Last Friday morning, District of Columbia officials assured civic leaders from the Laurel area that youths at Forest Haven, a district juvenile jail off Route 198 near Maryland City, pose no security threat.
Several hours later, a 17-year-old fled the facility, Anne Arundel County police said. The next day, a 19-year-old absconded. And on Sunday, another 17-year-old escaped, according to U.S. Park Police.
Ten youths have walked away or driven away from Forest Haven since Aug. 6, said Pat Belasco-Barr, the district's administrator of youth services.
The escapes have angered nearby residents who recalled problems with Cedar Knoll, another district youth detention center in Laurel closed last year after 177 youths escaped or failed to return from weekend passes between 1990 and 1992.

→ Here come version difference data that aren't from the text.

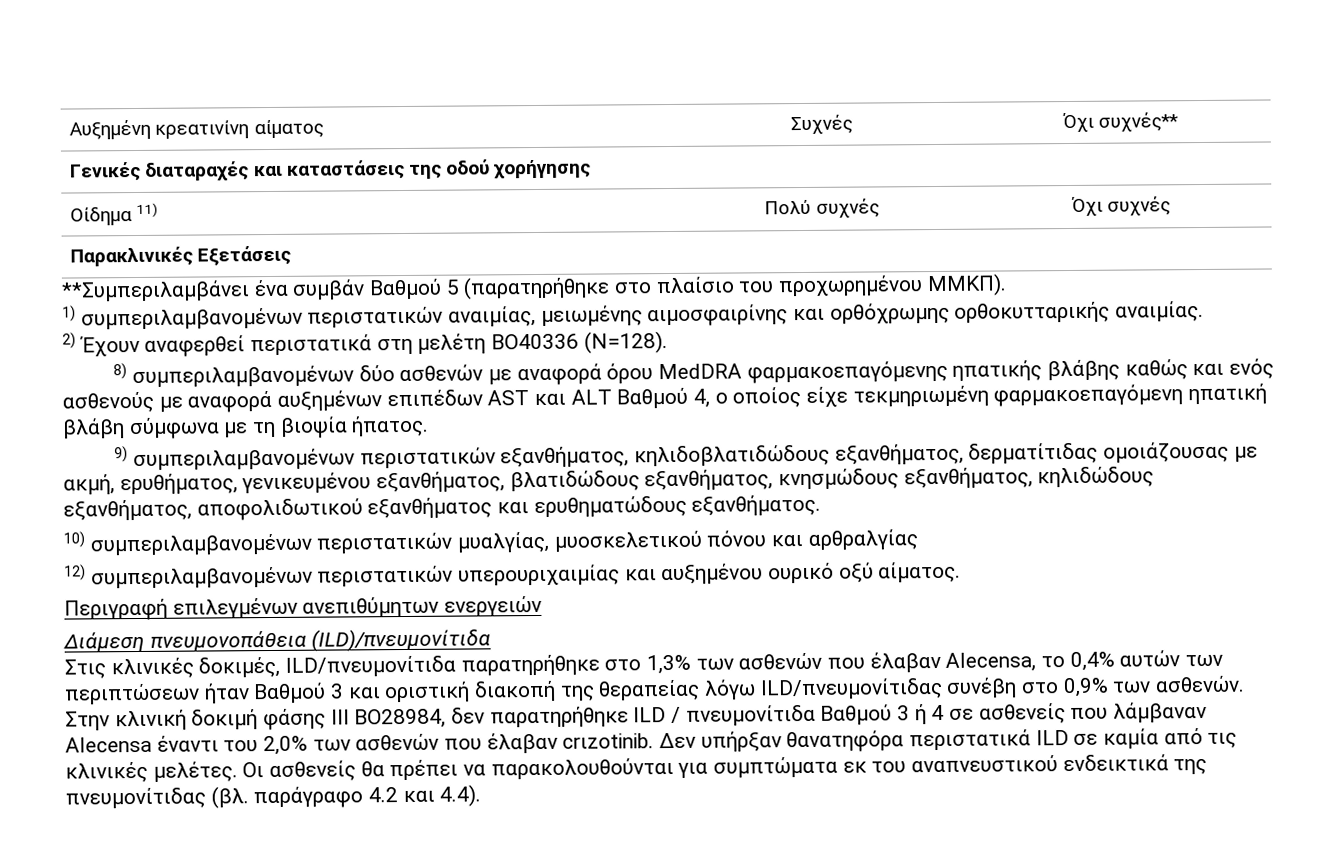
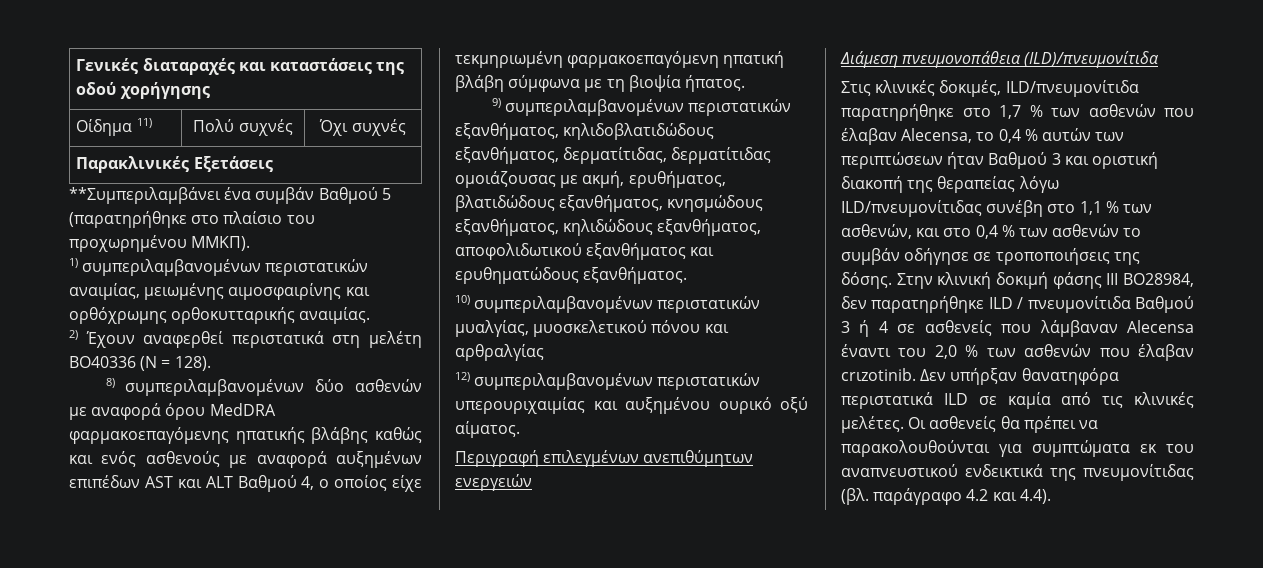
- Αυξημένη κρεατινίνη αίματος | Συχνές | Όχι συχνές**
- 2) Έχουν αναφερθεί περιστατικά στη μελέτη BO40336 (N=128).
+ 2) Έχουν αναφερθεί περιστατικά στη μελέτη BO40336 (N = 128).
- 9) συμπεριλαμβανομένων περιστατικών εξανθήματος, κηλιδοβλατιδώδους εξανθήματος, δερματίτιδας ομοιάζουσας με ακμή, ερυθήματος, γενικευμένου εξανθήματος, βλατιδώδους εξανθήματος, κνησμώδους εξανθήματος, κηλιδώδους εξανθήματος, αποφολιδωτικού εξανθήματος και ερυθηματώδους εξανθήματος.
+ 9) συμπεριλαμβανομένων περιστατικών εξανθήματος, κηλιδοβλατιδώδους εξανθήματος, δερματίτιδας, δερματίτιδας ομοιάζουσας με ακμή, ερυθήματος, βλατιδώδους εξανθήματος, κνησμώδους εξανθήματος, κηλιδώδους εξανθήματος, αποφολιδωτικού εξανθήματος και ερυθηματώδους εξανθήματος.
- Στις κλινικές δοκιμές, ILD/πνευμονίτιδα παρατηρήθηκε στο 1,3% των ασθενών που έλαβαν Alecensa, το 0,4% αυτών των περιπτώσεων ήταν Βαθμού 3 και οριστική διακοπή της θεραπείας λόγω ILD/πνευμονίτιδας συνέβη στο 0,9% των ασθενών.
+ Στις κλινικές δοκιμές, ILD/πνευμονίτιδα παρατηρήθηκε στο 1,7 % των ασθενών που έλαβαν Alecensa, το 0,4 % αυτών των περιπτώσεων ήταν Βαθμού 3 και οριστική διακοπή της θεραπείας λόγω ILD/πνευμονίτιδας συνέβη στο 1,1 % των ασθενών, και στο 0,4 % των ασθενών το συμβάν οδήγησε σε τροποποιήσεις της δόσης.
- Στην κλινική δοκιμή φάσης ΙΙΙ BO28984, δεν παρατηρήθηκε ILD / πνευμονίτιδα Βαθμού 3 ή 4 σε ασθενείς που λάμβαναν Alecensa έναντι του 2,0% των ασθενών που έλαβαν crιzotinib.
+ Στην κλινική δοκιμή φάσης ΙΙΙ BO28984, δεν παρατηρήθηκε ILD / πνευμονίτιδα Βαθμού 3 ή 4 σε ασθενείς που λάμβαναν Alecensa έναντι του 2,0 % των ασθενών που έλαβαν crιzotinib.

"This is deja vu. This is Cedar Knoll from beginning to end," said Ray Smallwood, president of the Maryland City Civic Association.

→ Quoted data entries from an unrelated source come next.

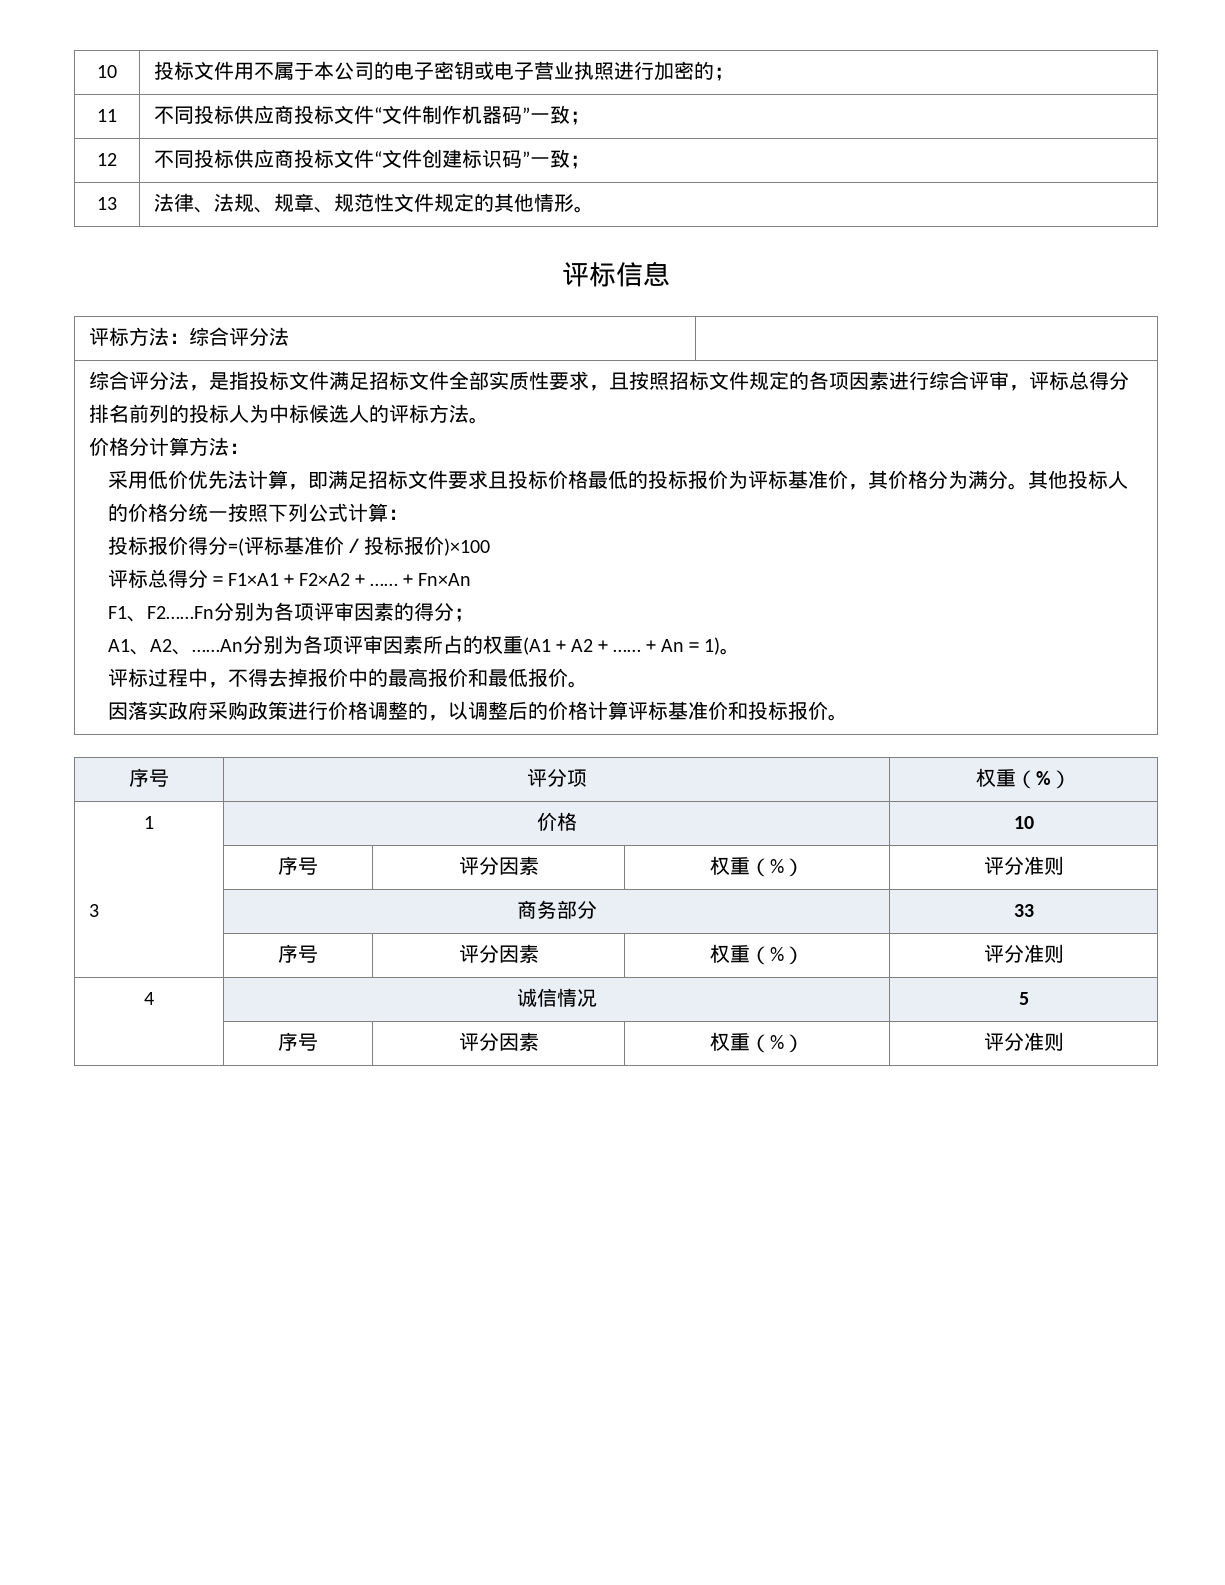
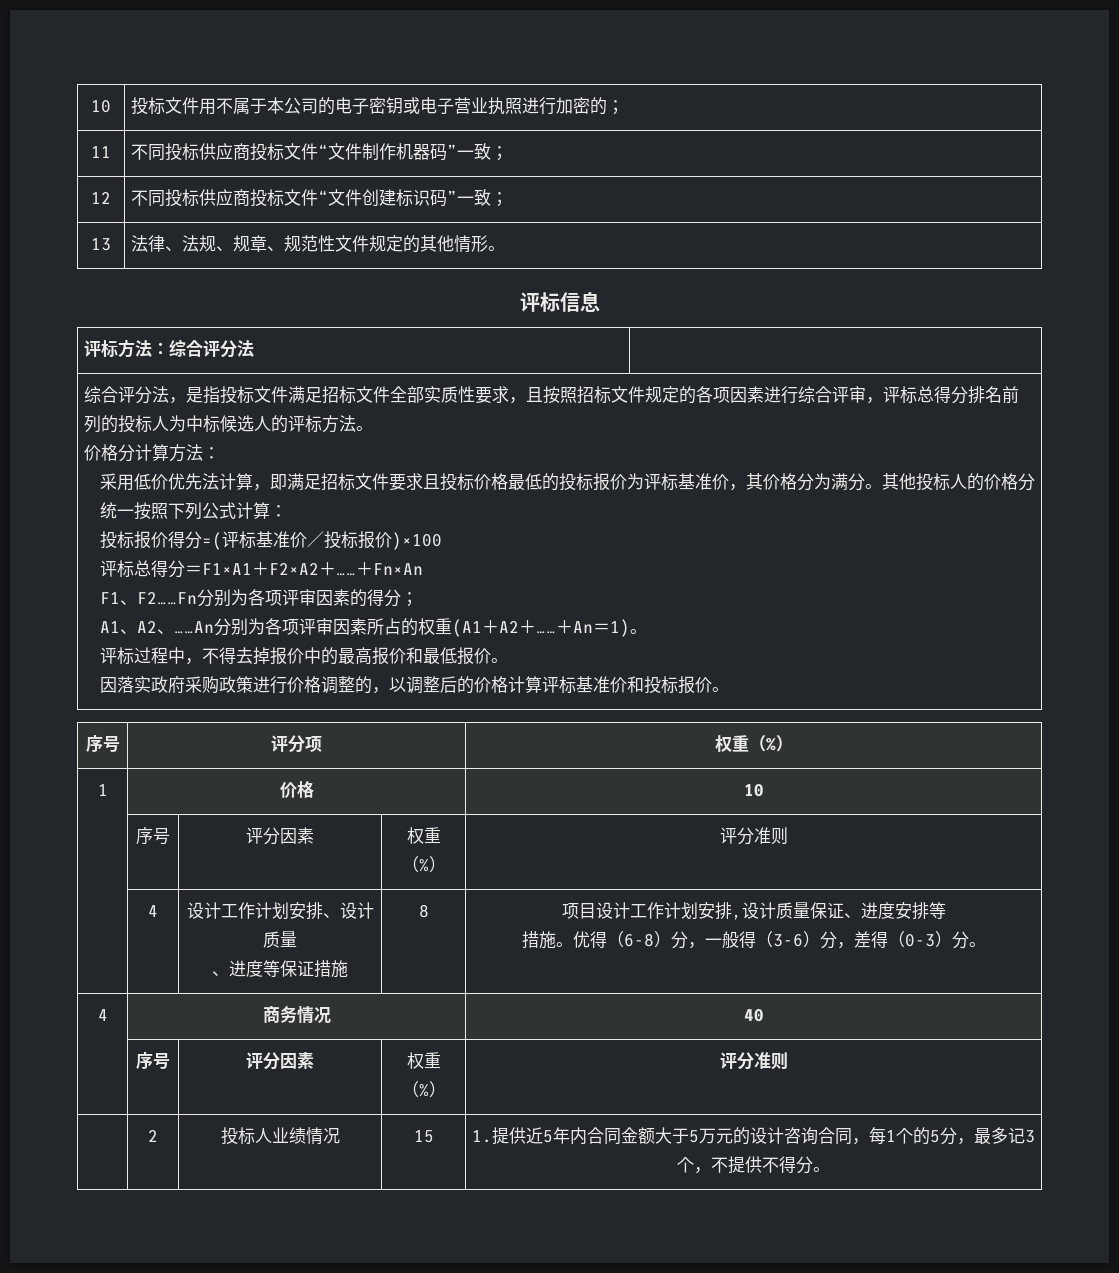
- 3 | 商务部分 | 33
+ | 4 | 设计工作计划安排、设计质量
+ 、进度等保证措施 | 8 | 项目设计工作计划安排,设计质量保证、进度安排等
+ 措施。优得（6-8）分，一般得（3-6）分，差得（0-3）分。
+ 4 | 商务情况 | 40
  | 序号 | 评分因素 | 权重（%） | 评分准则
- 4 | 诚信情况 | 5
- | 序号 | 评分因素 | 权重（%） | 评分准则
+ | 2 | 投标人业绩情况 | 15 | 1.提供近5年内合同金额大于5万元的设计咨询合同，每1个的5分，最多记3个，不提供不得分。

The community might be better off if the juveniles still were kept at Cedar Knoll because "at least there's a fence around there," he said.
"This is exactly the same type of pattern which outraged the people in the surrounding communities and led to the closure of Cedar Knoll," Rep. Steny H. Hoyer, a 5th District Democrat, wrote Monday in an angry letter to District of Columbia Mayor Sharon Pratt Kelly.
"We are told repeatedly the residents of Forest Haven 'do not pose a threat to the community,' " Mr. Hoyer wrote. "However, one of the escapees, an 18-year-old adult, was detained for carrying a deadly weapon. This is a danger to the surrounding communities and has caused a great deal of alarm among local residents."
Mr. Hoyer wrote that if the problem is not addressed immediately, all juveniles at Forest Haven should be moved to other facilities, such as the adjacent Oak Hill Youth Detention Center, a maximum-security facility"which has shown an ability to detain those individuals assigned to it."
Moreover, the U.S. Park Police in Greenbelt, who are responsible for Forest Haven because it is federal property, complain they have not been kept informed about activities there.
"We don't know what's going on at Forest Haven," Lt. Patrick F. O'Brien, commander of the Greenbelt Park Police station, said Tuesday.
"We don't even know who to contact at Forest Haven."
It was "news" to him that district officials agreed last Friday to include Forest Haven in an inter-agency agreement on procedures for informing local communities of escapes from Oak Hill.
"It is somewhat disconcerting," he said. "We're the primary law enforcement agency, and nobody has thought to contact us."
Ms. Belasco-Barr argued yesterday that the comparison between Forest Haven and Cedar Knoll is not valid. Ten youths have walked away from Forest Haven in six weeks, she said, but "at Cedar Knoll, we would have this every weekend."
She said Mayor Kelly's aides are preparing a response to Mr. Hoyer's letter.
Ms. Belasco-Barr said she does not believe there is a communications problem between district officials and the Park Police. Mr. Hoyer's office called last Friday's meeting, she said, and district officials were not told who would be present until the night before.
Lieutenant O'Brien said he has no communication problem with Oak Hill officials, only those at Forest Haven.
But Ms. Belasco-Barr said the same person handles police communications for both Oak Hill and Forest Haven.
She said the district largely followed last week's agreement in notifying local police agencies of the Forest Haven incidents. Agencies alerted included the U.S. Park Police, the National Security Agency police, the provost marshal's office at Fort Meade, and police in Anne Arundel and Prince George's counties.
Lieutenant O'Brien confirmed that the Park Police have been notified of recent escapes from Forest Haven. Sunday, they captured the missing youth and three accomplices on the Baltimore-Washington Parkway within 10 minutes of the escape.
However, he said security fencing should be installed at Forest Haven.
Ms. Belasco-Barr said Vincent Gray, the district's director of hu
man services, is reviewing potential security changes at Forest Haven, but she would not elaborate.
Until recently, civic leaders and emergency officials thought Forest Haven, a former mental institution closed in 1991, was vacant.
But for more than a year, the district has used it to house a pre-release program for 20 juvenile offenders, some of whom have been convicted of violent crimes.
About 20 girls charged with nonviolent offenses also are housed at Forest Haven.
In addition, D.C. is seeking permission to open an 18-bed assessment facility for young offenders there.